Good news everybody. Our government is losing control of borrowing. I have been following gilt issuance auctions since the days of Northern Rock in all their profligate glory and where there was improvement there is now substantial deterioration.

Ninety percent of all issuance is being bought by banks as part of their legal requirement to meet their Tier 1 capital ratio, the UK also has the largest syndicated debt offerings in Europe. These marvellous little instruments enable the Debt Management Office to sell gilts far more expensively than by conventional auction. Here the government sell the bonds to a syndicate for a hefty fee who then sell these gilts on – and bearing in mind 90% are bought by banks – presumably to themselves.

Average cover to bid ratios are almost at their lowest ever levels. Only calendar year 2008 had a lower cover ratio than 2011 and that was when the world’s finances went to the lavatory en masse. If we take out the highly subscribed index-linked gilts the cover ratio is the lowest ever. And this cover is being provided by the banks and pension funds with statutory obligations to buy the damned things.

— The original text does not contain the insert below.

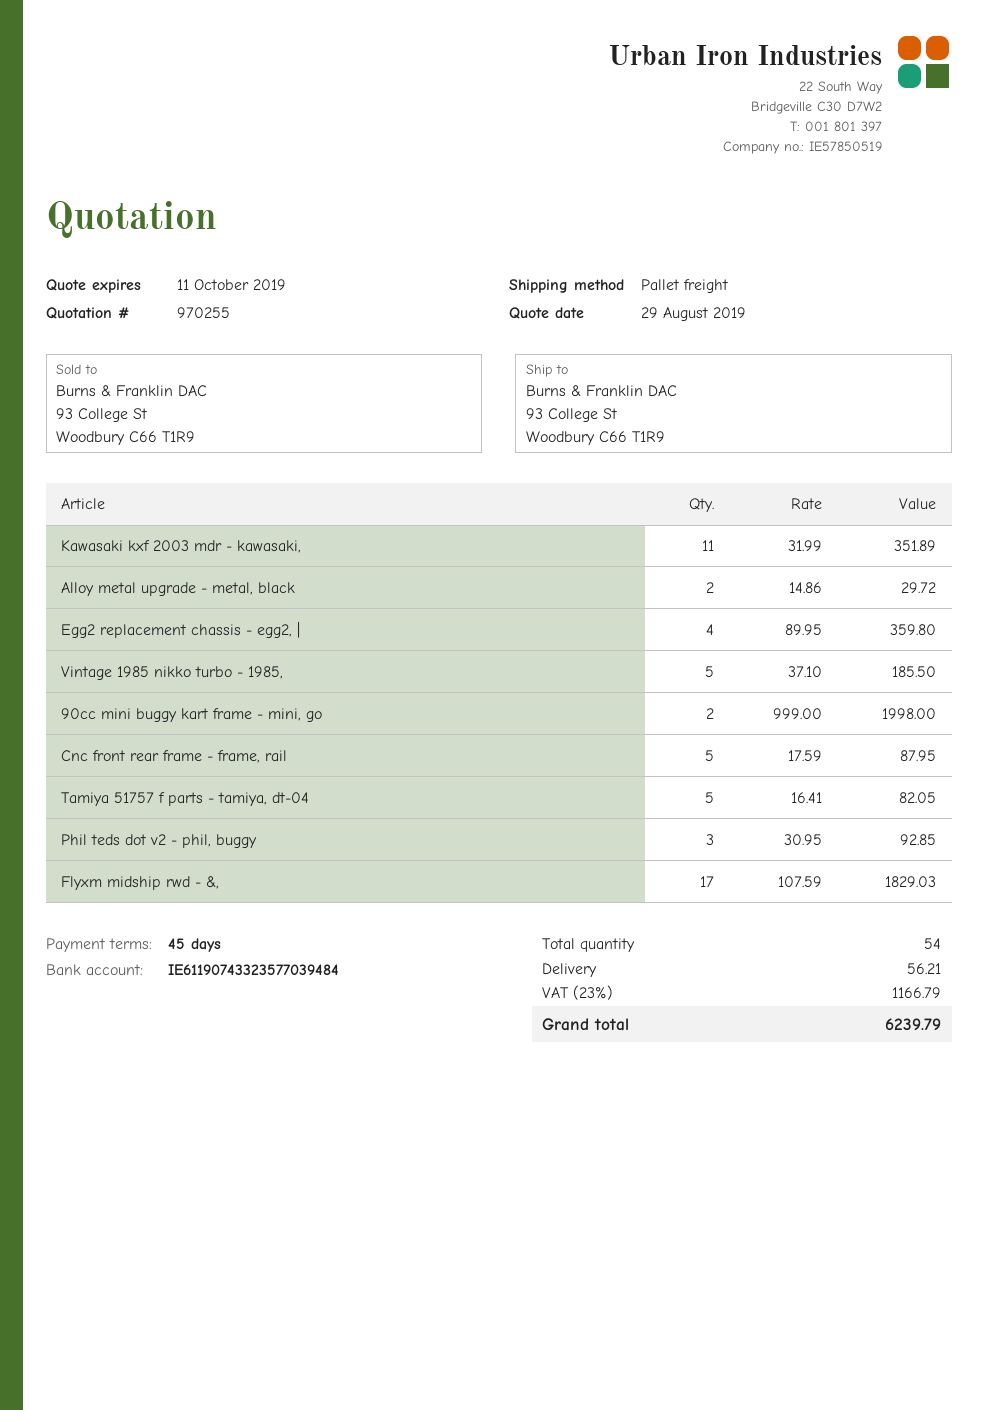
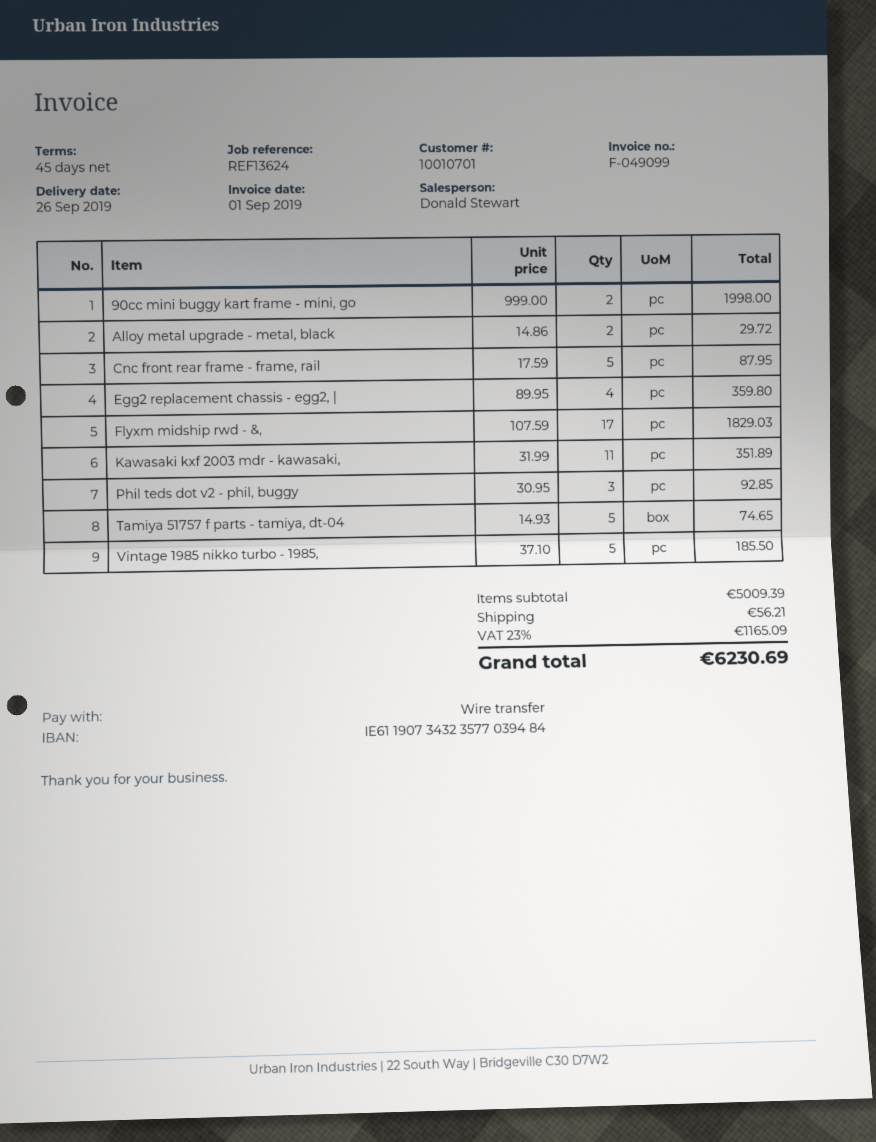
bank account: IE61190743323577039484 -> IE61190734323577039484
Tamiya 51757 f parts - tamiya, dt-04: 5 x 16.41 = 82.05 -> 5 x 14.93 = 74.65
tax: 23% = 1166.79 -> 23% = 1165.09
total: 6239.79 -> 6230.69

Gross debt interest will rise from £46 billion to £63 billion in the next General Election year. It was £43 billion last year. This doesn’t even include redemptions – settling up the gilts when they come to the end of their issuance – which was £39 billion last year, £49 billion this year and will be (as of 29th June 2011) £52 billion in 2012, £42 billion 2013, £70 billion 2014, £70 billion 2015 and another £55 billion in 2016.

The combined cost of our gilt redemption and interest payments per year is a minimum of £82 billion per annum (last year) rising to £133 billion per annum by 2015. This assumes that all economic indicators stay as predicted by the BofE, OBR and HM Treasury. Like many, I doubt the ability of these organisations to accurately predict a sunset let alone the economic conditions 5 years down the line.

What is startling about these figures is not just how bad they are but how close they are to matching what our borrowing requirement actually is. At least, in the meantime the cost of our borrowing is less than the UK government deficit, as we move further down the line the cost of our borrowings from interest and redemption actually substantially exceed the need for the borrowing. Net borrowing falls from a 2010 high of £155 billion through £146 billion, £122 billion, £101 billion, £70 billion and £46 billion in 2015. Again assuming assumptions accurately assume.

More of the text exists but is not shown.